-- Opening Marker --

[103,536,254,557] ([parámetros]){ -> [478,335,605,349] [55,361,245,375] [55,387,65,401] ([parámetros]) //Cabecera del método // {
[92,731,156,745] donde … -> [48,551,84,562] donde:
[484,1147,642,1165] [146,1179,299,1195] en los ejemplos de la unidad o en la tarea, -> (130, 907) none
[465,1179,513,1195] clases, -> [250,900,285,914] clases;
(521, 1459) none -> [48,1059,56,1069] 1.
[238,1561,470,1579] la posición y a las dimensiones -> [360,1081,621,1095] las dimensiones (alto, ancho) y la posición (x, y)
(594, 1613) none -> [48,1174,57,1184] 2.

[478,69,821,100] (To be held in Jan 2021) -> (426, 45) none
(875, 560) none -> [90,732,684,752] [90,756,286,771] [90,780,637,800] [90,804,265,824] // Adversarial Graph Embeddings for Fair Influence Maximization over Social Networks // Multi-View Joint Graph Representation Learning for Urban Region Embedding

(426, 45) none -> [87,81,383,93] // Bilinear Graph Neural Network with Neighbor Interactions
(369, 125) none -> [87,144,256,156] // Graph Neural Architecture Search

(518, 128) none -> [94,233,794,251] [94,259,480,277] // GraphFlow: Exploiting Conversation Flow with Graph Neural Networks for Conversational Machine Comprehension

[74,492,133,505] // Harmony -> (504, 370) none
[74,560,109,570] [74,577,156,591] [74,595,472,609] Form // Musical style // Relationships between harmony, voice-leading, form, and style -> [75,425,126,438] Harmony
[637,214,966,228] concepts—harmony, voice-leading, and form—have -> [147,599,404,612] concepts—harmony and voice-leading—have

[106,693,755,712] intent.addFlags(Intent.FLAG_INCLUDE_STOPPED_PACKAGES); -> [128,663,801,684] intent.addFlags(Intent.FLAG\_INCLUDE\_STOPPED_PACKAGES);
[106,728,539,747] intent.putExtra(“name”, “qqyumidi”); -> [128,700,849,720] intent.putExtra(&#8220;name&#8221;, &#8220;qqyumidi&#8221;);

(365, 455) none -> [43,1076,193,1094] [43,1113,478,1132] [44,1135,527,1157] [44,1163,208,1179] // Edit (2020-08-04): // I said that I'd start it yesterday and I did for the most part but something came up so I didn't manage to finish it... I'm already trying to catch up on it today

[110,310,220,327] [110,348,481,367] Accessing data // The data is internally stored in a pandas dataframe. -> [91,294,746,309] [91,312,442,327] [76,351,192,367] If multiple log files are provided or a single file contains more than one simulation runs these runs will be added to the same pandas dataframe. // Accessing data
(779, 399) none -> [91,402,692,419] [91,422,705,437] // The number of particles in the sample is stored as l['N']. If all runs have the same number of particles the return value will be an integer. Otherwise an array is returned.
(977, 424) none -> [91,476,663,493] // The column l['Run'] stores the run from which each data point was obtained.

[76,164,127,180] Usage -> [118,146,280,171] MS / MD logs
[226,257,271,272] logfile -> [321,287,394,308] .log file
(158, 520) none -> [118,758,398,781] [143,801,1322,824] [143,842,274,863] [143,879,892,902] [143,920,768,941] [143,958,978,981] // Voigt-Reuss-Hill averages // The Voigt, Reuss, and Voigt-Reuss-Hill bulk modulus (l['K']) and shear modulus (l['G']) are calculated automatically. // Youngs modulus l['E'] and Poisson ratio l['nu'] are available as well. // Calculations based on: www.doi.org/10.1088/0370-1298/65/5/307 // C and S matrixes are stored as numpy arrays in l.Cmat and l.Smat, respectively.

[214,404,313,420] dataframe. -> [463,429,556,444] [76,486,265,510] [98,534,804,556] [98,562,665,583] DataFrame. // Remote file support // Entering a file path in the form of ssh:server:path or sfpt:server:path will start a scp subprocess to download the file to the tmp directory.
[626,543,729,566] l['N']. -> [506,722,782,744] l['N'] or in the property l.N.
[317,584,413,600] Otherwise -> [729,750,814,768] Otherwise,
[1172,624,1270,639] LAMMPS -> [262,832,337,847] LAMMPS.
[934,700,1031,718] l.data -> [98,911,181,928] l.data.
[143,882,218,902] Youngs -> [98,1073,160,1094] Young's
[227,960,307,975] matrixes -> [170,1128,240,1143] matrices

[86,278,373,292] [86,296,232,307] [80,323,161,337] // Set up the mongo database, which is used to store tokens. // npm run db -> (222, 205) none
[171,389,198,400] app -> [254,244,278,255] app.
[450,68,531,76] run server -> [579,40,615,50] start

-- Closing Marker --

[HOW TO COMPLETE THIS TASK]
Using the listing above, print the line containing "[86,278,373,292] [86,296,232,307] [80,323,161,337]" and every line after it exactly, up to and including the last.

[THE COMPLETED TASK]
[86,278,373,292] [86,296,232,307] [80,323,161,337] // Set up the mongo database, which is used to store tokens. // npm run db -> (222, 205) none
[171,389,198,400] app -> [254,244,278,255] app.
[450,68,531,76] run server -> [579,40,615,50] start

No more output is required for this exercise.